TASK OBJECTIVE
Output every entry exactly as written, skipping any pictures.

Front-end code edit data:
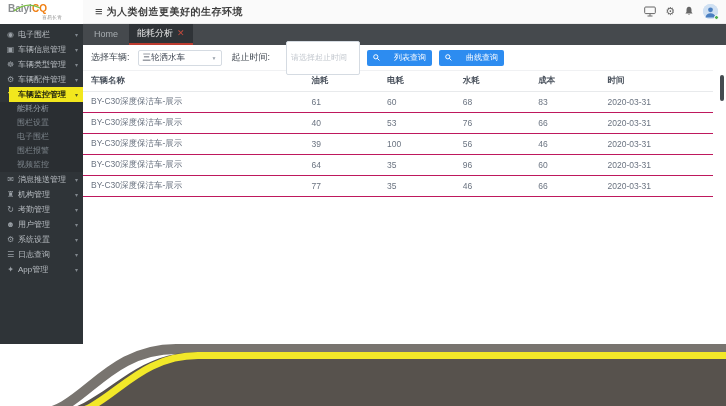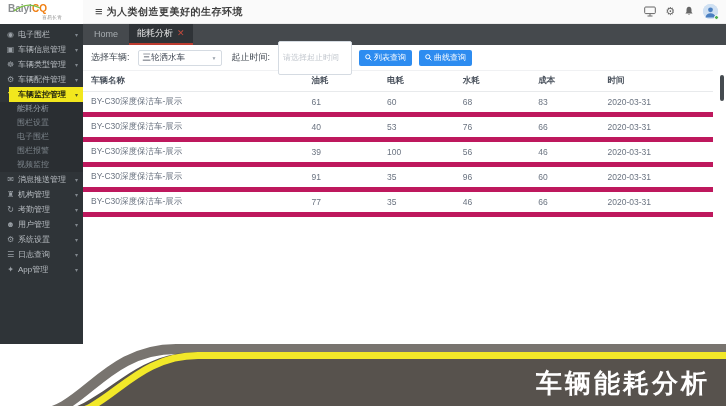--- a/index.html
+++ b/index.html
@@ -39,28 +39,28 @@
   .tabbar { height:21px; background:#45494d; display:flex; align-items:stretch; }
   .tab { font-size:9px; color:#a9aeb2; line-height:21px; padding:0 11px; cursor:pointer; }
   .tab.active { background:#2f3337; color:#ececec; border-bottom:2px solid #bd3b2f; line-height:19px; display:flex; align-items:center; gap:4px; padding:0 8px; }
   .tab-close { color:#c24a3d; font-size:9px; font-weight:bold; cursor:pointer; }
 
   .filterbar { height:25px; display:flex; align-items:center; padding-left:8px; font-size:9px; color:#454c55; background:#fff; }
   .f-label { margin-right:8px; }
   .select { width:84px; height:16px; border:1px solid #d5dbe2; border-radius:2px; display:flex; align-items:center; padding:0 4px; color:#3b4350; cursor:pointer; background:#fff; }
   .select .val { flex:1; font-size:8.5px; }
   .select .caret { font-size:5px; color:#9aa2ab; }
-  .f-label2 { margin:0 8px 0 10px; }
+  .f-label2 { margin:0 16px 0 10px; }
   .time-input { width:74px; height:16px; border:1px solid #d5dbe2; border-radius:2px; font-size:8px; padding:16px 4px; color:#333; outline:none; }
   .time-input::placeholder { color:#c2c7ce; }
-  .btn { height:16px; margin-left:7px; background:#2d8cf0; border:none; border-radius:2px; color:#fff; font-size:8px; padding:0 6px; display:flex; align-items:center; gap:2px; cursor:pointer; font-family:inherit; }
+  .btn { height:16px; margin-left:7px; background:#2d8cf0; border:none; border-radius:2px; color:#fff; font-size:8px; padding:0 6px; display:flex; align-items:center; gap:14px; cursor:pointer; font-family:inherit; }
 
   table.grid { border-collapse:collapse; width:calc(100% - 13px); table-layout:fixed; }
   .grid th { text-align:left; font-size:8.5px; color:#49515c; font-weight:bold; padding:4px 8px; border-top:1px solid #f0f1f3; border-bottom:1px solid #e8eaec; height:16px; }
-  .grid td { font-size:8.5px; color:#6a7380; padding:4px 8px; border-bottom:5px solid #be185d; height:17px; white-space:nowrap; overflow:hidden; }
+  .grid td { font-size:8.5px; color:#6a7380; padding:4px 8px; border-bottom:1px solid #be185d; height:17px; white-space:nowrap; overflow:hidden; }
   .c0{width:35%;} .c1{width:12%;} .c2{width:12%;font-family:Liberation Mono, monospace;} .c3{width:12%;} .c4{width:11%;} .c5{width:18%;}
 
   .scroll-thumb { position:absolute; right:2px; top:51px; width:4px; height:26px; border-radius:2px; background:#454b50; cursor:pointer; }
 
   
   .banner { position:absolute; left:0; bottom:0; width:726px; height:62px; z-index:50; }
   .banner svg { display:block; }
   .banner-title { position:absolute; right:16px; top:22px; font-size:26px; font-weight:bold; color:#ffffff; letter-spacing:3px; }
 </style>
 </head>
@@ -239,21 +239,21 @@
         <tr>
           <td>BY-C30深度保洁车-展示</td>
           <td>39</td>
           <td>100</td>
           <td>56</td>
           <td>46</td>
           <td>2020-03-31</td>
         </tr>
         <tr>
           <td>BY-C30深度保洁车-展示</td>
-          <td>91</td>
+          <td>64</td>
           <td>35</td>
           <td>96</td>
           <td>60</td>
           <td>2020-03-31</td>
         </tr>
         <tr>
           <td>BY-C30深度保洁车-展示</td>
           <td>77</td>
           <td>35</td>
           <td>46</td>
@@ -266,16 +266,15 @@
     <div class="scroll-thumb"></div>
   </div>
 
   <div class="banner">
     <svg width="726" height="62" viewBox="0 0 726 62">
       <rect x="0" y="0" width="726" height="62" fill="#ffffff"></rect>
       <path d="M 36 70 C 82 70 104 5 176 5 L 726 5" stroke="#78746f" stroke-width="10" fill="none"></path>
       <path d="M 50 68 C 100 68 128 8 196 8 L 726 8 L 726 62 L 50 62 Z" fill="#57524d"></path>
       <path d="M 64 70 C 108 70 132 11.5 198 11.5 L 726 11.5" stroke="#f2e829" stroke-width="7" fill="none"></path>
     </svg>
-    <div class="banner-title">车辆能耗分析</div>
   </div>
 
 </div>
 
 </body></html>

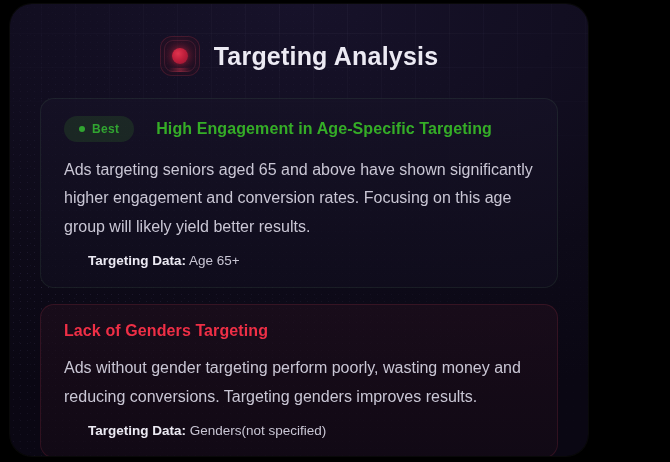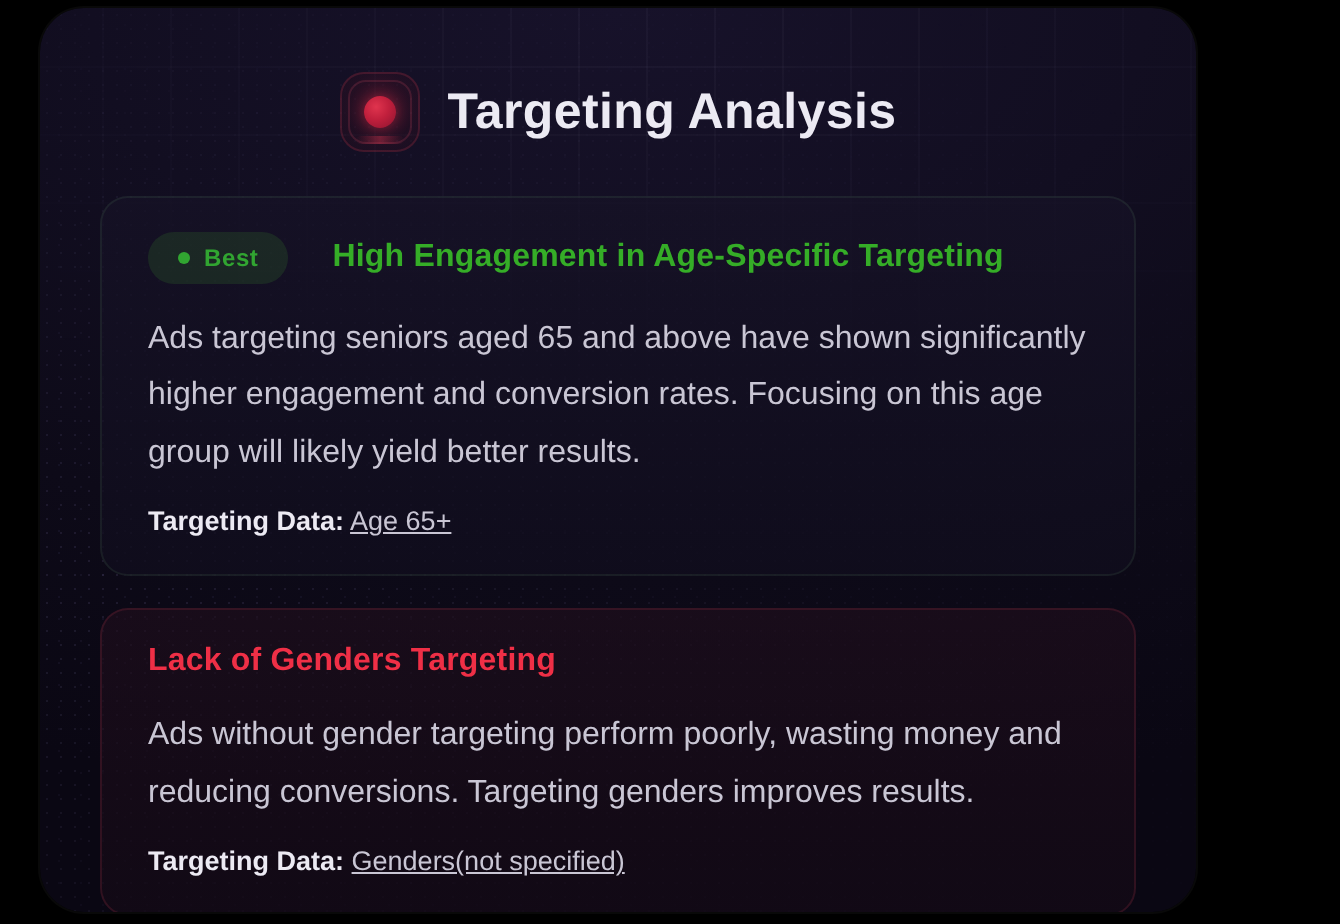--- a/index.html
+++ b/index.html
@@ -11,21 +11,21 @@
     width: 670px;
     height: 462px;
     overflow: hidden;
     font-family: "Liberation Sans", sans-serif;
     -webkit-font-smoothing: antialiased;
   }
 
   
   .app-root {
     position: absolute;
-    left: 20px;
+    left: 10px;
     top: 4px;
     width: 578px;
     height: 452px;
     border-radius: 22px;
     background:
       radial-gradient(120% 90% at 50% 0%, #17122a 0%, #120e21 38%, #0d0a18 70%, #0a0713 100%);
     overflow: hidden;
     box-shadow: 0 0 0 1px rgba(255,255,255,0.035);
   }
 
@@ -184,24 +184,24 @@
     max-width: 560px;
     margin-bottom: 12px;
   }
   .card-meta {
     font-size: 13.5px;
     color: #cfccd9;
   }
   .card-meta .meta-label {
     font-weight: bold;
     color: #eceaf3;
+    margin-left: 24px;
   }
   .card-meta .meta-value {
     color: #c9c6d4;
-    text-decoration: underline;
   }
 </style>
 </head>
 <body>
 
 <div class="app-root">
   <div class="grid-overlay"></div>
   <div class="noise-overlay"></div>
 
   <div class="content">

WRITTEN RESPONSE
--- a/index.html
+++ b/index.html
@@ -39,28 +39,28 @@
   .tabbar { height:21px; background:#45494d; display:flex; align-items:stretch; }
   .tab { font-size:9px; color:#a9aeb2; line-height:21px; padding:0 11px; cursor:pointer; }
   .tab.active { background:#2f3337; color:#ececec; border-bottom:2px solid #bd3b2f; line-height:19px; display:flex; align-items:center; gap:4px; padding:0 8px; }
   .tab-close { color:#c24a3d; font-size:9px; font-weight:bold; cursor:pointer; }
 
   .filterbar { height:25px; display:flex; align-items:center; padding-left:8px; font-size:9px; color:#454c55; background:#fff; }
   .f-label { margin-right:8px; }
   .select { width:84px; height:16px; border:1px solid #d5dbe2; border-radius:2px; display:flex; align-items:center; padding:0 4px; color:#3b4350; cursor:pointer; background:#fff; }
   .select .val { flex:1; font-size:8.5px; }
   .select .caret { font-size:5px; color:#9aa2ab; }
-  .f-label2 { margin:0 8px 0 10px; }
+  .f-label2 { margin:0 16px 0 10px; }
   .time-input { width:74px; height:16px; border:1px solid #d5dbe2; border-radius:2px; font-size:8px; padding:16px 4px; color:#333; outline:none; }
   .time-input::placeholder { color:#c2c7ce; }
-  .btn { height:16px; margin-left:7px; background:#2d8cf0; border:none; border-radius:2px; color:#fff; font-size:8px; padding:0 6px; display:flex; align-items:center; gap:2px; cursor:pointer; font-family:inherit; }
+  .btn { height:16px; margin-left:7px; background:#2d8cf0; border:none; border-radius:2px; color:#fff; font-size:8px; padding:0 6px; display:flex; align-items:center; gap:14px; cursor:pointer; font-family:inherit; }
 
   table.grid { border-collapse:collapse; width:calc(100% - 13px); table-layout:fixed; }
   .grid th { text-align:left; font-size:8.5px; color:#49515c; font-weight:bold; padding:4px 8px; border-top:1px solid #f0f1f3; border-bottom:1px solid #e8eaec; height:16px; }
-  .grid td { font-size:8.5px; color:#6a7380; padding:4px 8px; border-bottom:5px solid #be185d; height:17px; white-space:nowrap; overflow:hidden; }
+  .grid td { font-size:8.5px; color:#6a7380; padding:4px 8px; border-bottom:1px solid #be185d; height:17px; white-space:nowrap; overflow:hidden; }
   .c0{width:35%;} .c1{width:12%;} .c2{width:12%;font-family:Liberation Mono, monospace;} .c3{width:12%;} .c4{width:11%;} .c5{width:18%;}
 
   .scroll-thumb { position:absolute; right:2px; top:51px; width:4px; height:26px; border-radius:2px; background:#454b50; cursor:pointer; }
 
   
   .banner { position:absolute; left:0; bottom:0; width:726px; height:62px; z-index:50; }
   .banner svg { display:block; }
   .banner-title { position:absolute; right:16px; top:22px; font-size:26px; font-weight:bold; color:#ffffff; letter-spacing:3px; }
 </style>
 </head>
@@ -239,21 +239,21 @@
         <tr>
           <td>BY-C30深度保洁车-展示</td>
           <td>39</td>
           <td>100</td>
           <td>56</td>
           <td>46</td>
           <td>2020-03-31</td>
         </tr>
         <tr>
           <td>BY-C30深度保洁车-展示</td>
-          <td>91</td>
+          <td>64</td>
           <td>35</td>
           <td>96</td>
           <td>60</td>
           <td>2020-03-31</td>
         </tr>
         <tr>
           <td>BY-C30深度保洁车-展示</td>
           <td>77</td>
           <td>35</td>
           <td>46</td>
@@ -266,16 +266,15 @@
     <div class="scroll-thumb"></div>
   </div>
 
   <div class="banner">
     <svg width="726" height="62" viewBox="0 0 726 62">
       <rect x="0" y="0" width="726" height="62" fill="#ffffff"></rect>
       <path d="M 36 70 C 82 70 104 5 176 5 L 726 5" stroke="#78746f" stroke-width="10" fill="none"></path>
       <path d="M 50 68 C 100 68 128 8 196 8 L 726 8 L 726 62 L 50 62 Z" fill="#57524d"></path>
       <path d="M 64 70 C 108 70 132 11.5 198 11.5 L 726 11.5" stroke="#f2e829" stroke-width="7" fill="none"></path>
     </svg>
-    <div class="banner-title">车辆能耗分析</div>
   </div>
 
 </div>
 
 </body></html>

--- a/index.html
+++ b/index.html
@@ -11,21 +11,21 @@
     width: 670px;
     height: 462px;
     overflow: hidden;
     font-family: "Liberation Sans", sans-serif;
     -webkit-font-smoothing: antialiased;
   }
 
   
   .app-root {
     position: absolute;
-    left: 20px;
+    left: 10px;
     top: 4px;
     width: 578px;
     height: 452px;
     border-radius: 22px;
     background:
       radial-gradient(120% 90% at 50% 0%, #17122a 0%, #120e21 38%, #0d0a18 70%, #0a0713 100%);
     overflow: hidden;
     box-shadow: 0 0 0 1px rgba(255,255,255,0.035);
   }
 
@@ -184,24 +184,24 @@
     max-width: 560px;
     margin-bottom: 12px;
   }
   .card-meta {
     font-size: 13.5px;
     color: #cfccd9;
   }
   .card-meta .meta-label {
     font-weight: bold;
     color: #eceaf3;
+    margin-left: 24px;
   }
   .card-meta .meta-value {
     color: #c9c6d4;
-    text-decoration: underline;
   }
 </style>
 </head>
 <body>
 
 <div class="app-root">
   <div class="grid-overlay"></div>
   <div class="noise-overlay"></div>
 
   <div class="content">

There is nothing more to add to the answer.